Дочь земского врача Мансурова, оканчивавшую курс в столице, ждали давно. О ней говорили в гостиных, говорили на фабрике, говорили в большом саду управляющего, где худенькие девочки-подростки играли в лаун-теннис и поучались на свободе той житейской мудрости, которая, как чахлая калека, шла к ним с фабрики и из города. И подрастающие девочки томились и своей свободой, и тем чахлым воспитанием, которое выпадали на их долю. И мысли девочек были также восприимчивы к суете и сплетням, и они жаждали новизны и впечатлений.

Имя Лидии Мансуровой пленяло их, как сказка, и они думали о ней. Впрочем, думали о ней не только дети. Взрослые думали больше.
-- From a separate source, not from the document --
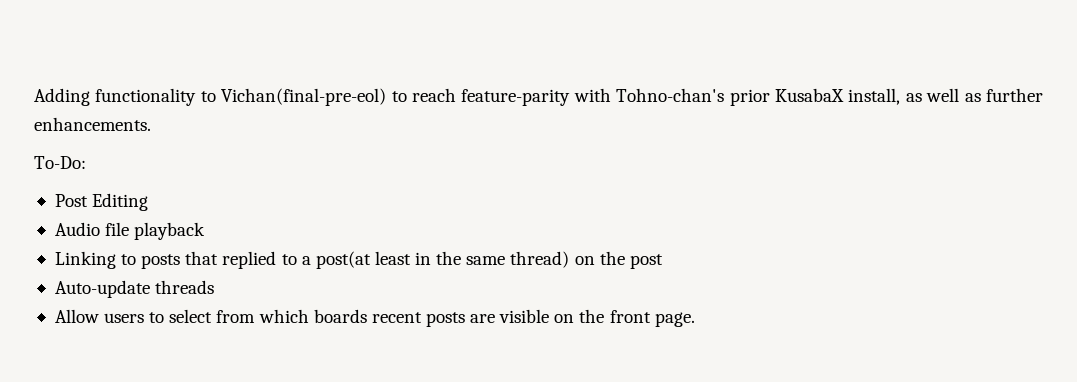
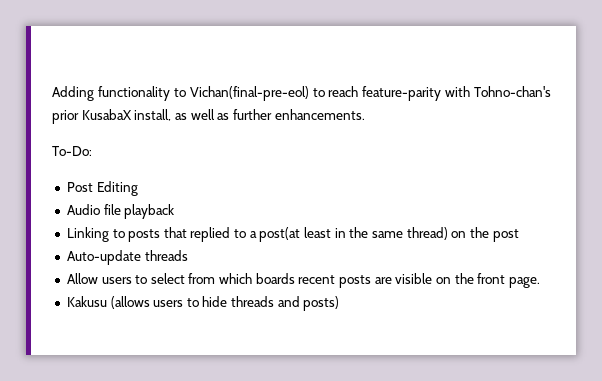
+ Kakusu (allows users to hide threads and posts)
Матери — как о будущей жене своим сыновьям, дочери — как о законодательнице столичной моды, молодежь — как о новой интересной барышне городка. И имя Лидии Мансуровой было окружено уже некоторым ореолом, когда она, наконец, приехала в маленький город.

Но Марка он не удивил и не обрадовал, этот приезд. Она ничего не говорила его душе, эта вновь приехавшая барышня. Он рассеянно прислушивался, что рассказывала ему Китти о ней.

А Китти говорила:

— Для земского с дочкой будет вечер у воинского! А потом у председателя и у нас. В день моего рождения. Знаешь? И ты приди. Папа сказал. Есть у тебя целый пиджак и брюки? Если нет, у Глебки возьми. Папа говорит, что непременно надо, потому что общение с рабочим людом дает понятие о народных нуждах, — с трудом проговорила Китти заученную фразу. — Так папа говорил, — добавила она и гордо закинула головку. — Ты придешь? — спросила она, помолчав с минуту, видя колебание в лице Марка. — Приходи. Глеб даст сюртук и брюки. Приходи непременно. Она умная. И хорошенькая. Лучше меня и Лизы. Бледная только, очень бледная, точно известка. И все читает. Ты только не скажи, она и мне книжки дала. Ах, хорошо! Там про любовь говорится. И мужчины там прелесть что за интересные. А девушки тоже. Делают все, что хотят. А Анна говорит, что нельзя таких книг читать — грешно! Но для Анны все грешно, где нет молитвы и Бога. Анна — ханжа и дура. А все потому, что она некрасивая и лечит глаза от золотухи. Ее никто не полюбит и не возьмет замуж. А меня возьмут и Даню тоже. Голубчик Марк, приходи, — неожиданно переменила тон Китти и, вдруг встрепенувшись, разом исчезла в глубину террасы, где скрипнула дверь и куда вышел отец.